▶ **AIM OF THE TASK**:
Each line from the one that has "-169,6 +169,10 @@" through the end of the entries below must be written out exactly; leave out all other lines.

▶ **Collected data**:
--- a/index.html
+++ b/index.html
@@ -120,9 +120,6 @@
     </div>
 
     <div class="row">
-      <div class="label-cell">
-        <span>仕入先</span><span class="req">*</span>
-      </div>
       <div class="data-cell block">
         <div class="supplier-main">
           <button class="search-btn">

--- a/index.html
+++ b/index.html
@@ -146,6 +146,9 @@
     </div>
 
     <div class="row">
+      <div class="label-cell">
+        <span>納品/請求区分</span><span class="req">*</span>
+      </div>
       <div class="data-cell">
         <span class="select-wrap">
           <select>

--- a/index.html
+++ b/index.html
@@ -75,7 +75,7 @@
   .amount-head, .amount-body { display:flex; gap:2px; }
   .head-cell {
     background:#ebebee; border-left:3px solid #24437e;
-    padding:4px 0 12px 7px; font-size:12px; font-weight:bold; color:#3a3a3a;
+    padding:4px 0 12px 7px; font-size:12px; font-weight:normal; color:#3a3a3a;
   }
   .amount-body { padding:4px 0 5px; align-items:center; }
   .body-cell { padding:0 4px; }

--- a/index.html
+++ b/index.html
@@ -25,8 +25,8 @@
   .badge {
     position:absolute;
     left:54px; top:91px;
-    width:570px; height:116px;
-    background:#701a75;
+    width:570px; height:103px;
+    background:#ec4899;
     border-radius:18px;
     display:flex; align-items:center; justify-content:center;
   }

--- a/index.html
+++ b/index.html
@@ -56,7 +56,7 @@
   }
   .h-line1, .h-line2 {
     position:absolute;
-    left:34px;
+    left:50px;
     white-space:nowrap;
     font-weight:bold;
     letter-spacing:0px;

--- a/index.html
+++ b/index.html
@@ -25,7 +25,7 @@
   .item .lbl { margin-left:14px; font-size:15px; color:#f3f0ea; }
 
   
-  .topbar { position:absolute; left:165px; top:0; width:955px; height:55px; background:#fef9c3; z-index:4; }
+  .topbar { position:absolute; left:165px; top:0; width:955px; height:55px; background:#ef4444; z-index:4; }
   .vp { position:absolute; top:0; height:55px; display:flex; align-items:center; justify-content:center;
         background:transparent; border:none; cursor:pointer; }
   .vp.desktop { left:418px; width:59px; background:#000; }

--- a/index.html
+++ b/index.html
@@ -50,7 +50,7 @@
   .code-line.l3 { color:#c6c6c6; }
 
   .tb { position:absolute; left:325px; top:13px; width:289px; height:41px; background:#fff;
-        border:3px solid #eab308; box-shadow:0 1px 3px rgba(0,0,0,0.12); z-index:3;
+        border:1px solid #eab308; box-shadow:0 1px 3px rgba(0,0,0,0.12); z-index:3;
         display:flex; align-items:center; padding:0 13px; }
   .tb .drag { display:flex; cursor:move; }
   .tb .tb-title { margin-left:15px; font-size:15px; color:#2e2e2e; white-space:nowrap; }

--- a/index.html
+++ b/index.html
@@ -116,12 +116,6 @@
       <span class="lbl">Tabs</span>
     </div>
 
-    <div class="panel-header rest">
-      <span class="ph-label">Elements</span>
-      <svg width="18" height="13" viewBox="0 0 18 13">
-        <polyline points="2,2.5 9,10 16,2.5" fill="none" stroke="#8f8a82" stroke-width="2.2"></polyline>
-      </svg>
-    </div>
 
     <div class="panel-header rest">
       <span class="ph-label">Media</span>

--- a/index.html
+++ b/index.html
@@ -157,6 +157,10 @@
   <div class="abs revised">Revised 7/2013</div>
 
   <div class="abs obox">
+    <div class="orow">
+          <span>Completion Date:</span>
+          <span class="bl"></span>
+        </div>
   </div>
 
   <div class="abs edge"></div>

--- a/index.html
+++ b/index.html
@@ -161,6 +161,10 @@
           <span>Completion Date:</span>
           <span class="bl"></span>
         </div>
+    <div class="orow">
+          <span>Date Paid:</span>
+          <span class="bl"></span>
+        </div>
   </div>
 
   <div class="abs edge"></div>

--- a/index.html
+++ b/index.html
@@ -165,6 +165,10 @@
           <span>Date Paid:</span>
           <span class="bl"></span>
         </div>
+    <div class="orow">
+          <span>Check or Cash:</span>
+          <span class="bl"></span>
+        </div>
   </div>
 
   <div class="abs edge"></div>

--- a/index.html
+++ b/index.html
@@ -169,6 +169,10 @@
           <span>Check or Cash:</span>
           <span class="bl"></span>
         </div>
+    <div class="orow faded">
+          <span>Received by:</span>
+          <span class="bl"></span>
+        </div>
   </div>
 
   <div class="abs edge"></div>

▶ **EXPECTED ANSWER**:
@@ -169,6 +169,10 @@
           <span>Check or Cash:</span>
           <span class="bl"></span>
         </div>
+    <div class="orow faded">
+          <span>Received by:</span>
+          <span class="bl"></span>
+        </div>
   </div>
 
   <div class="abs edge"></div>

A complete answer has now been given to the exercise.